What to do →
The answer must consist of the entries, copied exactly and in full.
BEGIN Exercise inputs
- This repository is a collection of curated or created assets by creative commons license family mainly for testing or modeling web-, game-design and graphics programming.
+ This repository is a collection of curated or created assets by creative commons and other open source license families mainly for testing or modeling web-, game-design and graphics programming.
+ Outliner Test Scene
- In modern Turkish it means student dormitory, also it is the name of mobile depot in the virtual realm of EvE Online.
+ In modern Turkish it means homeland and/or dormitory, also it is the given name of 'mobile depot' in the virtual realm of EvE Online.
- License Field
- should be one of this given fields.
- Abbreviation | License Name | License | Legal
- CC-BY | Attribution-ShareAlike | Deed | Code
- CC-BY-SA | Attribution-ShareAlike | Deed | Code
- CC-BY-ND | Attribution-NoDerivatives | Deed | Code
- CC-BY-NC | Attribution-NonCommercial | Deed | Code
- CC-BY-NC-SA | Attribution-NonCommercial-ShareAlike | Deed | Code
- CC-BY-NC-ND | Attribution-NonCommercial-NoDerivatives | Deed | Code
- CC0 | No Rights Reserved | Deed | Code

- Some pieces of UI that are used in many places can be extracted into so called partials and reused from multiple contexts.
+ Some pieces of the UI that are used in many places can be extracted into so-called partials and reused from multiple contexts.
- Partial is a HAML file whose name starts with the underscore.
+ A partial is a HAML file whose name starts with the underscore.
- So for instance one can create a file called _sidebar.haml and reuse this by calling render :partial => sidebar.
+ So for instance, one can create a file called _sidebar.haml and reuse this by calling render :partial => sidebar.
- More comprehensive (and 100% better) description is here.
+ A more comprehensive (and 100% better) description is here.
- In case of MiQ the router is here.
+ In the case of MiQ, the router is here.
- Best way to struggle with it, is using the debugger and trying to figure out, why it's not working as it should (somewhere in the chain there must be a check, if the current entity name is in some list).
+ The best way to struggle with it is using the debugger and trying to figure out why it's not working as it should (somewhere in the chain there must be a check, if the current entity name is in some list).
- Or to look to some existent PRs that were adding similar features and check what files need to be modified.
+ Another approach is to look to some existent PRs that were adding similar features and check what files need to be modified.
END Exercise inputs
Output below →
- This repository is a collection of curated or created assets by creative commons license family mainly for testing or modeling web-, game-design and graphics programming.
+ This repository is a collection of curated or created assets by creative commons and other open source license families mainly for testing or modeling web-, game-design and graphics programming.
+ Outliner Test Scene
- In modern Turkish it means student dormitory, also it is the name of mobile depot in the virtual realm of EvE Online.
+ In modern Turkish it means homeland and/or dormitory, also it is the given name of 'mobile depot' in the virtual realm of EvE Online.
- License Field
- should be one of this given fields.
- Abbreviation | License Name | License | Legal
- CC-BY | Attribution-ShareAlike | Deed | Code
- CC-BY-SA | Attribution-ShareAlike | Deed | Code
- CC-BY-ND | Attribution-NoDerivatives | Deed | Code
- CC-BY-NC | Attribution-NonCommercial | Deed | Code
- CC-BY-NC-SA | Attribution-NonCommercial-ShareAlike | Deed | Code
- CC-BY-NC-ND | Attribution-NonCommercial-NoDerivatives | Deed | Code
- CC0 | No Rights Reserved | Deed | Code

- Some pieces of UI that are used in many places can be extracted into so called partials and reused from multiple contexts.
+ Some pieces of the UI that are used in many places can be extracted into so-called partials and reused from multiple contexts.
- Partial is a HAML file whose name starts with the underscore.
+ A partial is a HAML file whose name starts with the underscore.
- So for instance one can create a file called _sidebar.haml and reuse this by calling render :partial => sidebar.
+ So for instance, one can create a file called _sidebar.haml and reuse this by calling render :partial => sidebar.
- More comprehensive (and 100% better) description is here.
+ A more comprehensive (and 100% better) description is here.
- In case of MiQ the router is here.
+ In the case of MiQ, the router is here.
- Best way to struggle with it, is using the debugger and trying to figure out, why it's not working as it should (somewhere in the chain there must be a check, if the current entity name is in some list).
+ The best way to struggle with it is using the debugger and trying to figure out why it's not working as it should (somewhere in the chain there must be a check, if the current entity name is in some list).
- Or to look to some existent PRs that were adding similar features and check what files need to be modified.
+ Another approach is to look to some existent PRs that were adding similar features and check what files need to be modified.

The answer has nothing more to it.